Azure Data Factory — How To Upsert Data During Copy

Azure Data Factory recently released an extremely helpful feature to upsert data using copy activity. In this article, let’s explore how to utilize this feature in your next data pipeline.

I will copy data from a sample csv spreadsheet that looks like below into my Azure Synapse Data Warehouse.

ADF Upsert Sample dataset
(ADF Upsert Sample dataset)

In ADF, drag copy activity to the blank canvas. In the source dataset, I’ll provide the sample csv file. At the sink dataset, I’ll select the Azure Synapse Data Warehouse and select Auto create table for the first run. This option is to ensure that my copy activity creates the table first and then I can use the upsert feature.

Note: When you use auto create table option, all the columns are created with nvarchar(max) option. Before using the upsert option, change the data type from max to a fixed length such as nvarchar(100) in order for upsert to work.

ADF Copy Auto Create table
(ADF Copy Auto Create table)

After the first run, the table is created in the Azure Synapse Data Warehouse.

Scenario 1: Testing The Upsert (Update Only)

In the sample csv file, I am going to update the value of Article column from Synapse Data Warehouse to Synapse DWh where ID=20.

ADF Upsert Use Case 1
(ADF Upsert Use Case 1)

Back to ADF, go to the sink dataset and select the Upsert radio button.

ADF Copy Activity Upsert
(ADF Copy Activity Upsert)

The following steps need to be undertaken to perform the upsert operation:
👉 Select user DB schema: Here, select the schema of the table we need to perform the upsert upon. In my case, it’s dbo.
👉 Key columns: Here, select the columns that ADF will use to compare the data between the source and the sink. In my example, I will select ID as the column. What this tells ADF is to compare the associated values for IDs 10–50 between the sample csv file and the Azure SQL table. If ADF finds that for an existing ID, its associated value is different in source and sink, it will mark that for upsert and the data will be updated in the Azure Synapse Data Warehouse table.

Going back to my example, I have updated the value for ID = 20. I should see the updated value in the Azure Synapse Data Warehouse table without a change in other values.

ADF Upsert Key Columns
(ADF Upsert Key Columns)

✔️ After running the pipeline, I can see that the updated value for Article column is now shown in my Azure Synapse Data Warehouse.

If I check the details of the copy activity above, I can see that ADF had written rows to an internal table while it checked the data between source and sink for an upsert.

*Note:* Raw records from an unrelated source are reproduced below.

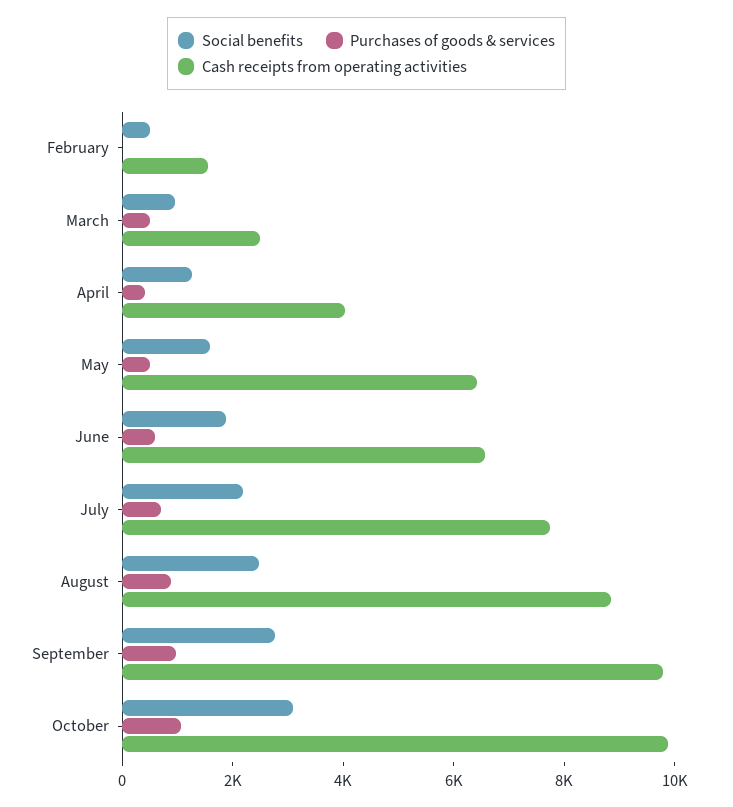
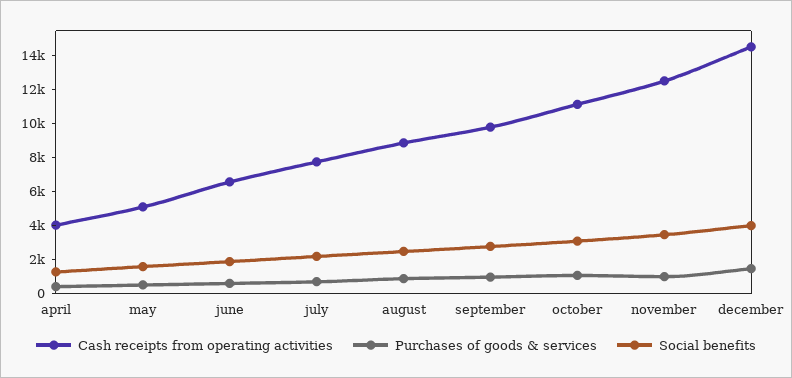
Social benefits, February: 500 -> none
Purchases of goods & services, February: 0 -> none
Cash receipts from operating activities, February: 1500 -> none
Social benefits, March: 1000 -> none
Purchases of goods & services, March: 500 -> none
Cash receipts from operating activities, March: 2500 -> none
Cash receipts from operating activities, May: 6500 -> 5000
Cash receipts from operating activities, October: 10000 -> 11000
Cash receipts from operating activities, november: none -> 12500
Purchases of goods & services, november: none -> 1000
Social benefits, november: none -> 3500
Cash receipts from operating activities, december: none -> 14500
Purchases of goods & services, december: none -> 1500
Social benefits, december: none -> 4000

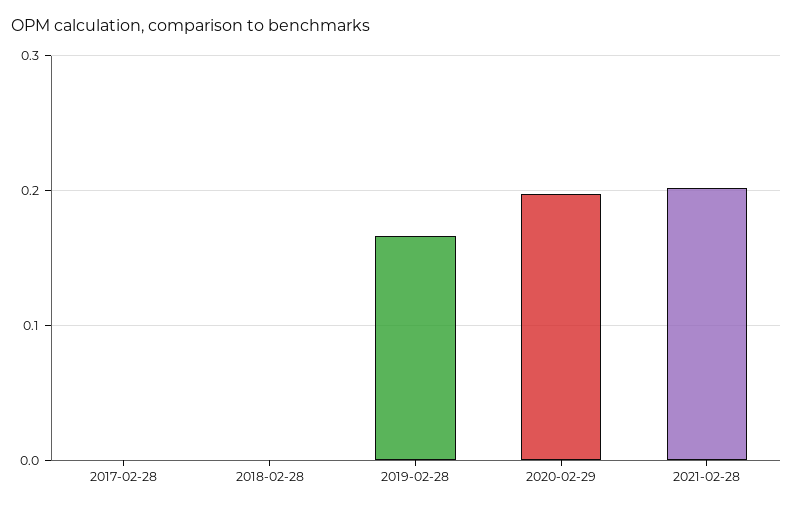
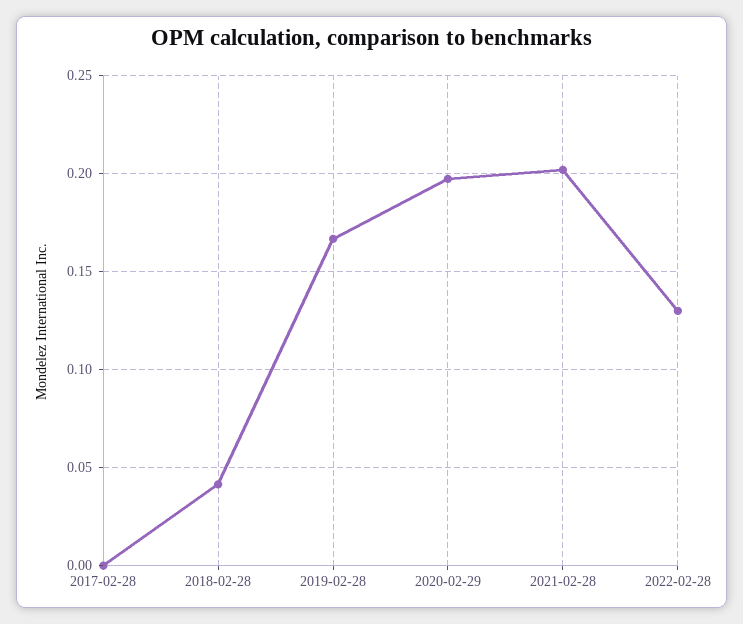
2018-02-28: 0 -> 0.04
2022-02-28: none -> 0.13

Scenario 2: Testing The Upsert (Insert Only)

What we tested above was a scenario of updating an existing data in the source. How does the upsert work when instead of an update, we have an extra row in the sample csv dataset?

ADF Upsert Use Case 2

In the same sample csv file, I have added a new row with ID = 60. The upsert option should only pick the new row and add it to the table without uploading the entire dataset again.

⏰ After running the pipeline again, let’s check the details of the run again.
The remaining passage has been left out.